Miał nadzieję że jego wygląd spodoba się pokemonowi.. niestety, Shila była dość poważnym stworkiem, i tylko zbliżyła się by poprawić chłopakowi rękaw. Ohh, no tak, jej dokładność...
- Dziękuje cię - uśmiechnął się i wyjął ponownie jej pokeballa - gotowa? - zapytał po czym odwołał swojego pokemona. Czas na show. Pora wyjść z bezpiecznej i cichej szatni i ruszyć na scenę.

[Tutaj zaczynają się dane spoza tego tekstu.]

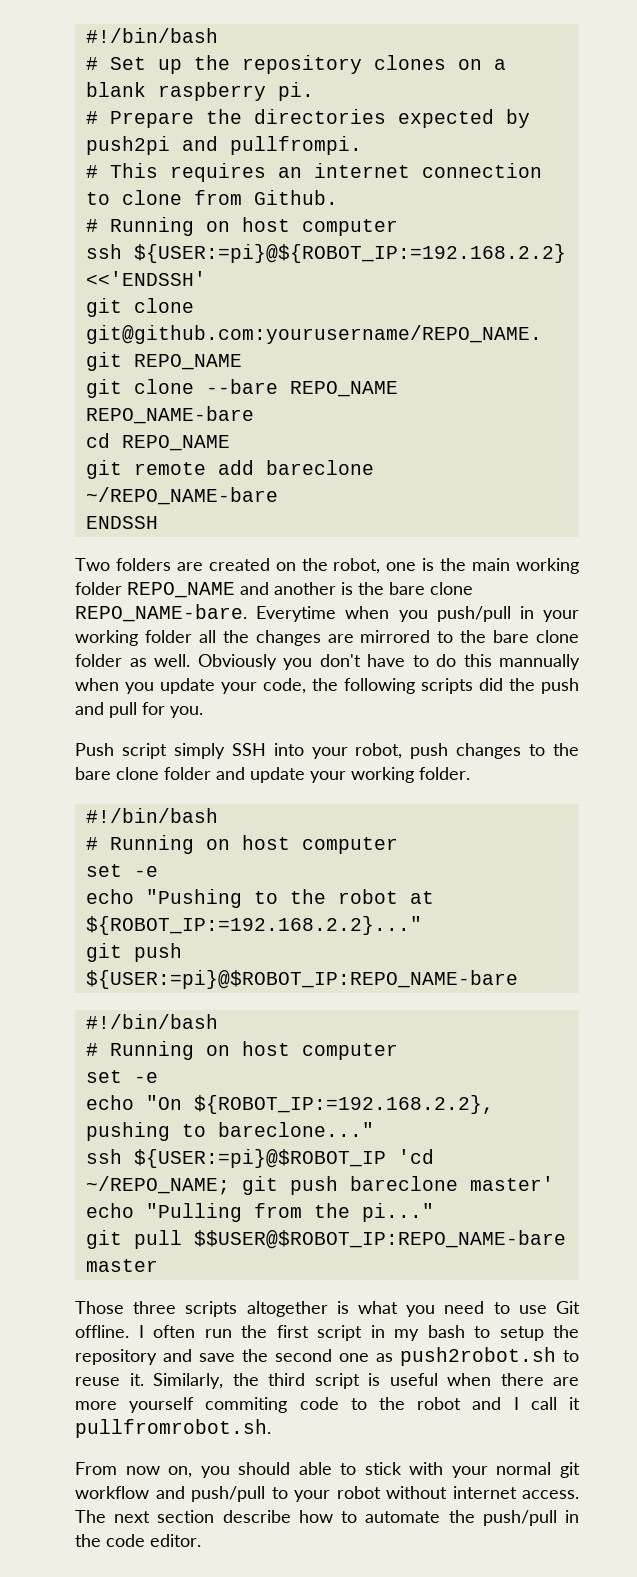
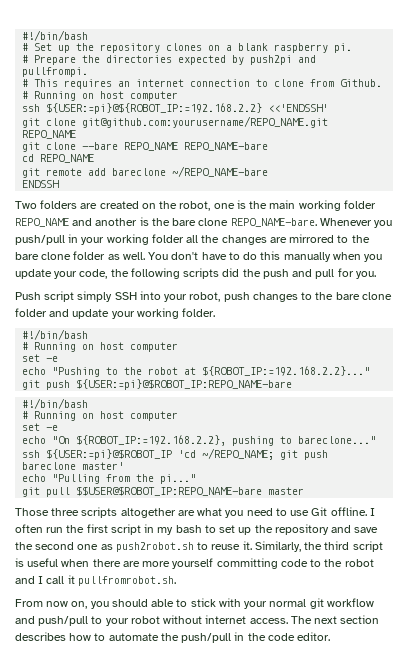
[256,606,390,622] Everytime when -> [319,218,372,226] Whenever
[197,654,312,670] Obviously you -> [148,252,169,260] You
[499,654,580,670] mannually -> [283,252,331,262] manually
[336,1301,349,1314] is -> [177,510,195,516] are
[499,1326,544,1341] setup -> [219,525,252,535] set up
[205,1397,288,1413] commiting -> [216,558,278,569] committing
[222,1510,291,1523] describe -> [15,632,66,641] describes

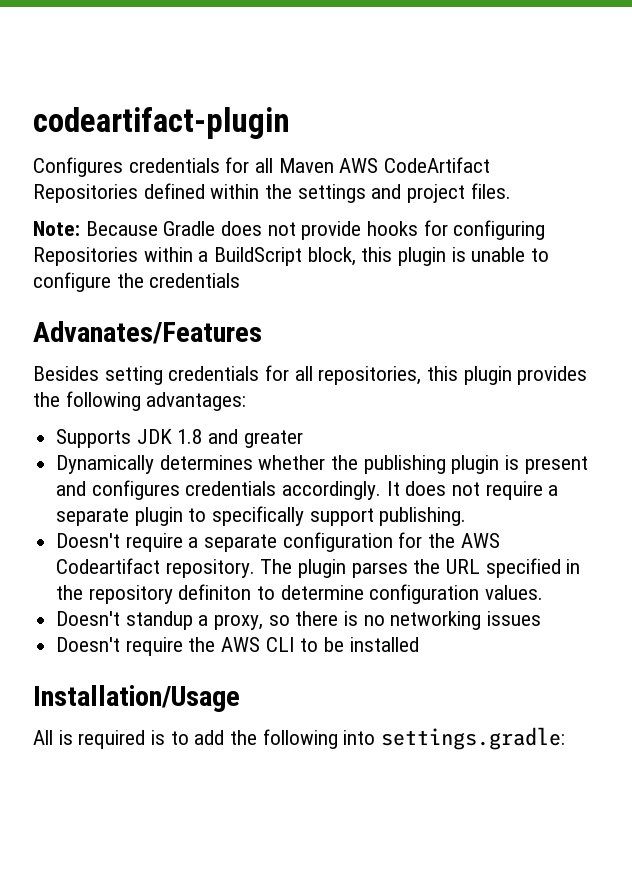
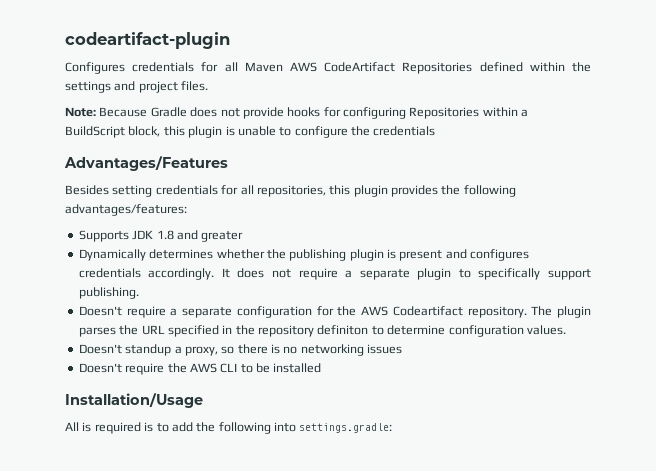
[33,321,262,344] Advanates/Features -> [64,156,228,171] Advantages/Features
[146,392,247,411] advantages: -> [65,204,187,216] advantages/features:

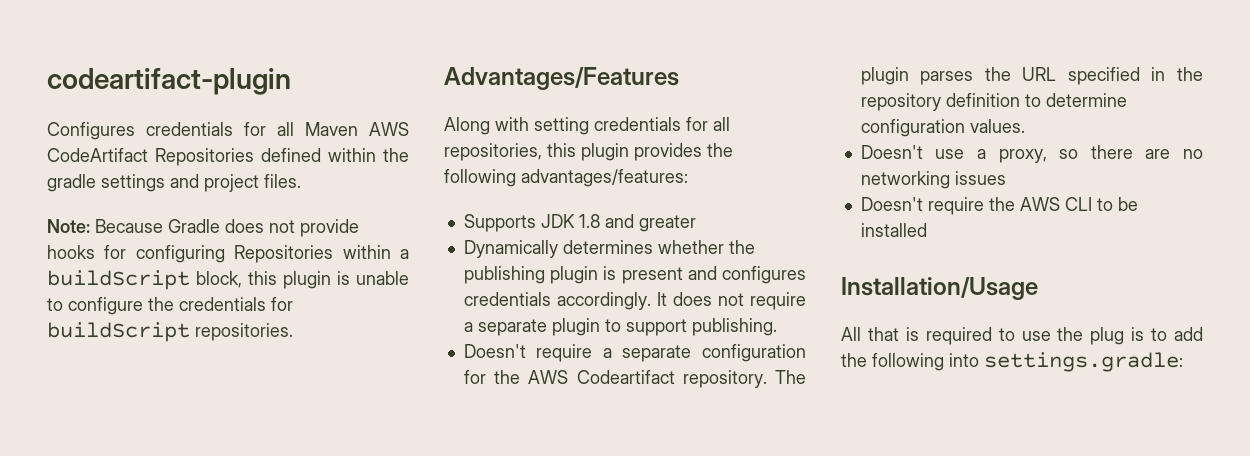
(591, 67) none -> [47,174,96,192] gradle
[65,126,125,138] BuildScript -> [47,270,190,290] buildScript
(436, 131) none -> [271,297,293,311] [47,322,293,342] for buildScript repositories.
[65,185,109,195] Besides -> [444,117,529,135] Along with
[478,268,541,280] specifically -> (621, 325) none
[317,325,369,335] definiton -> [945,93,1020,107] definition
[125,344,172,356] standup -> [935,149,965,159] use
[271,344,280,354] is -> [1145,149,1171,159] are
(79, 426) none -> [867,327,899,341] that
(141, 428) none -> [998,327,1125,345] to use the plug

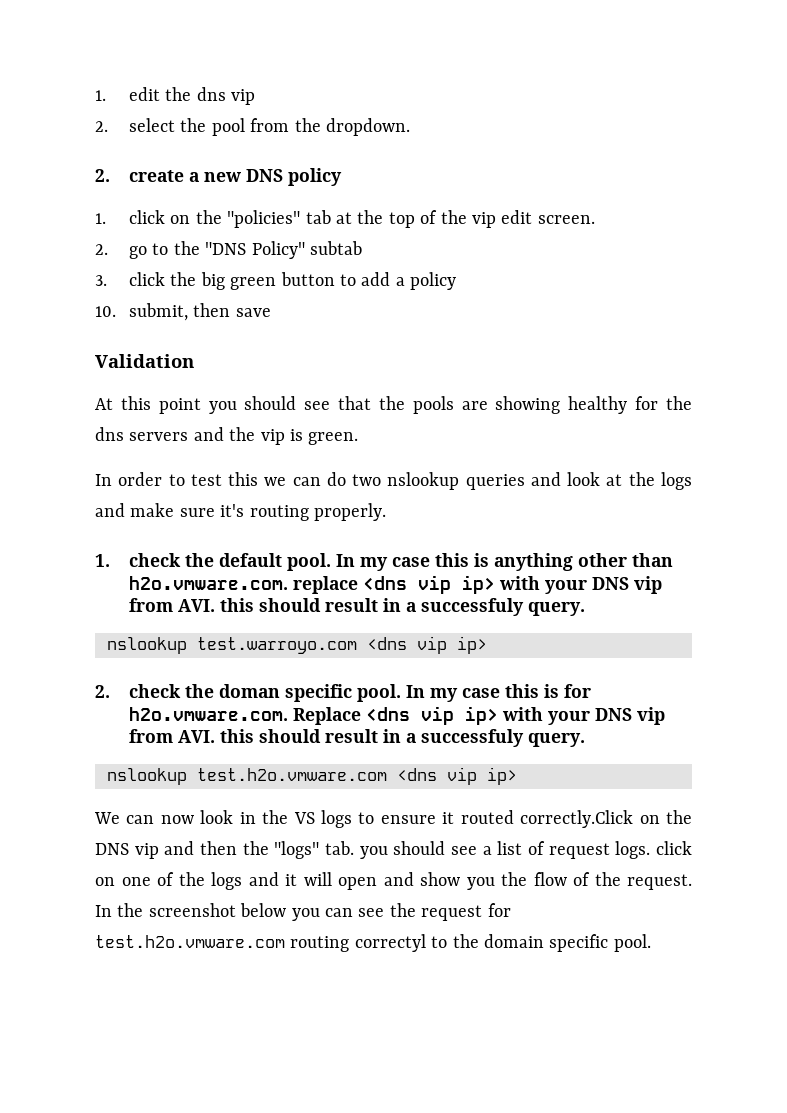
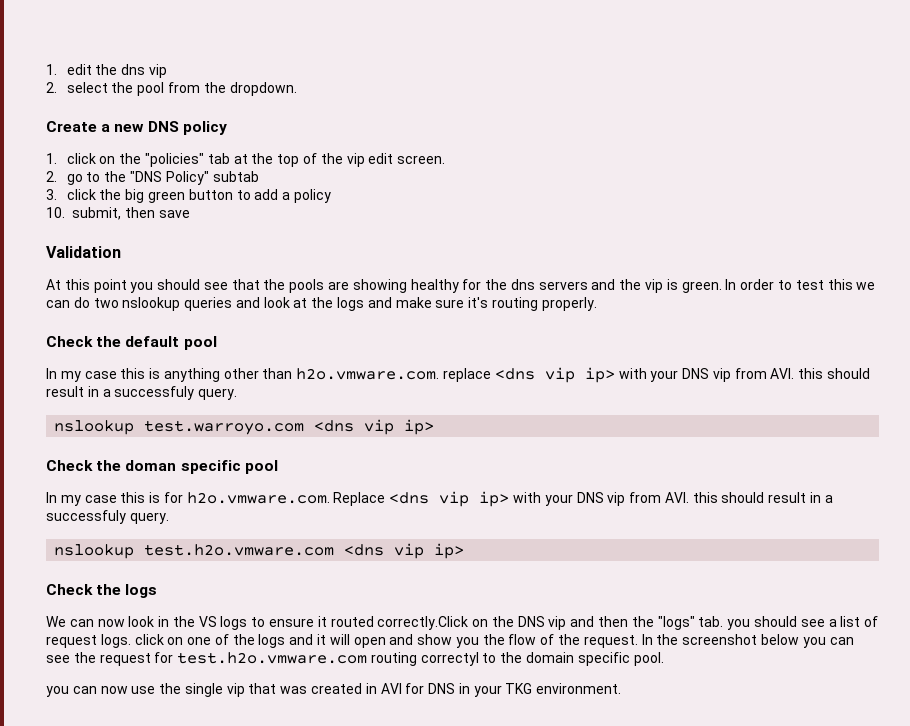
[95,169,185,182] 2. create -> [46,121,97,132] Create
(359, 438) // -> (722, 287) none
[95,553,182,567] 1. check -> [46,336,93,347] Check
[287,553,332,571] pool. -> [183,336,217,350] pool //
[95,684,182,698] 2. check -> [46,460,93,471] Check
[357,684,402,702] pool. -> [244,460,278,474] pool //
(517, 776) none -> [46,584,158,598] // Check the logs
(651, 943) none -> [46,683,622,697] // you can now use the single vip that was created in AVI for DNS in your TKG environment.

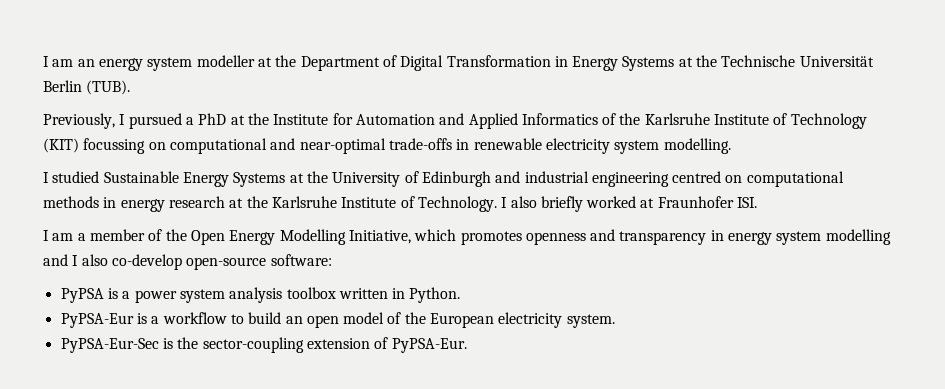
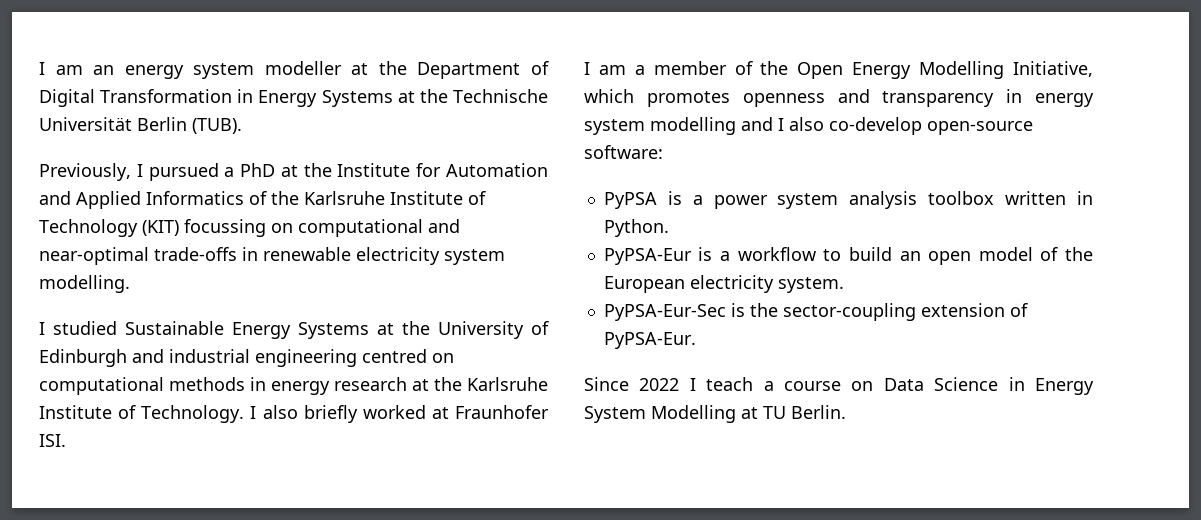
(467, 345) none -> [584,377,1094,395] [584,405,846,423] // Since 2022 I teach a course on Data Science in Energy System Modelling at TU Berlin.

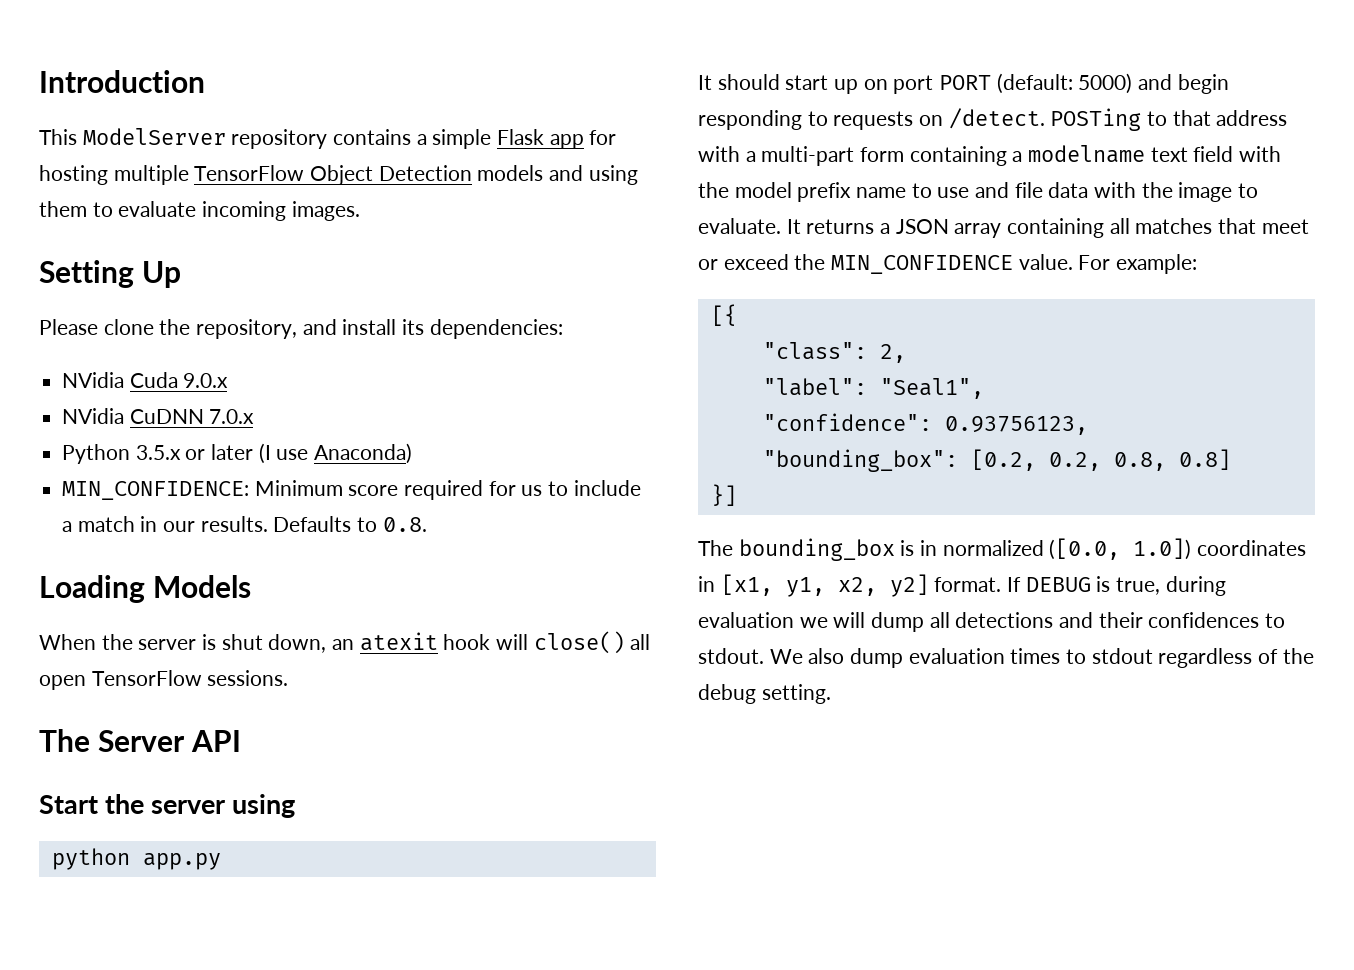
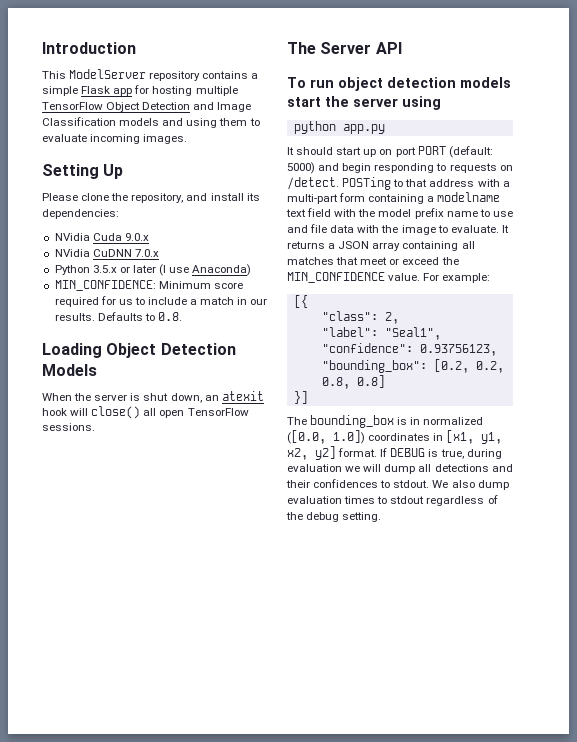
(472, 173) none -> [193,102,252,112] [42,117,116,126] and Image Classification
(145, 589) none -> [106,343,236,358] Object Detection
[39,795,98,814] Start -> [287,77,511,91] [287,97,321,107] To run object detection models start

Chłopak wyszedł więc na korytarz i ... No własnie ... Rei tam już na niego czekała i musiał przyznać... Jej strój doskonale pasował do jego ubioru no i ... Wiecie... Tak dobrze do niej samej pasował, przylegał... Shujinowi aż przechylił się cylinder. Musiał go szybko poprawić i uśmiechnął się lekko. Dobrze że panował mniej więcej na wybrykami swojej twarzy. Lepiej nie wyglądać na zakłopotanego i czerwonego na scenie. Zachowanie dziewczyny wcale nie poprawiało jego nastroju. "Obchód" chłopaka wyglądał dość...Matczyno.​ A przecież on wcale nie myślał o niej jak o matce, a raczej jak o...Eeee już nie ich pora?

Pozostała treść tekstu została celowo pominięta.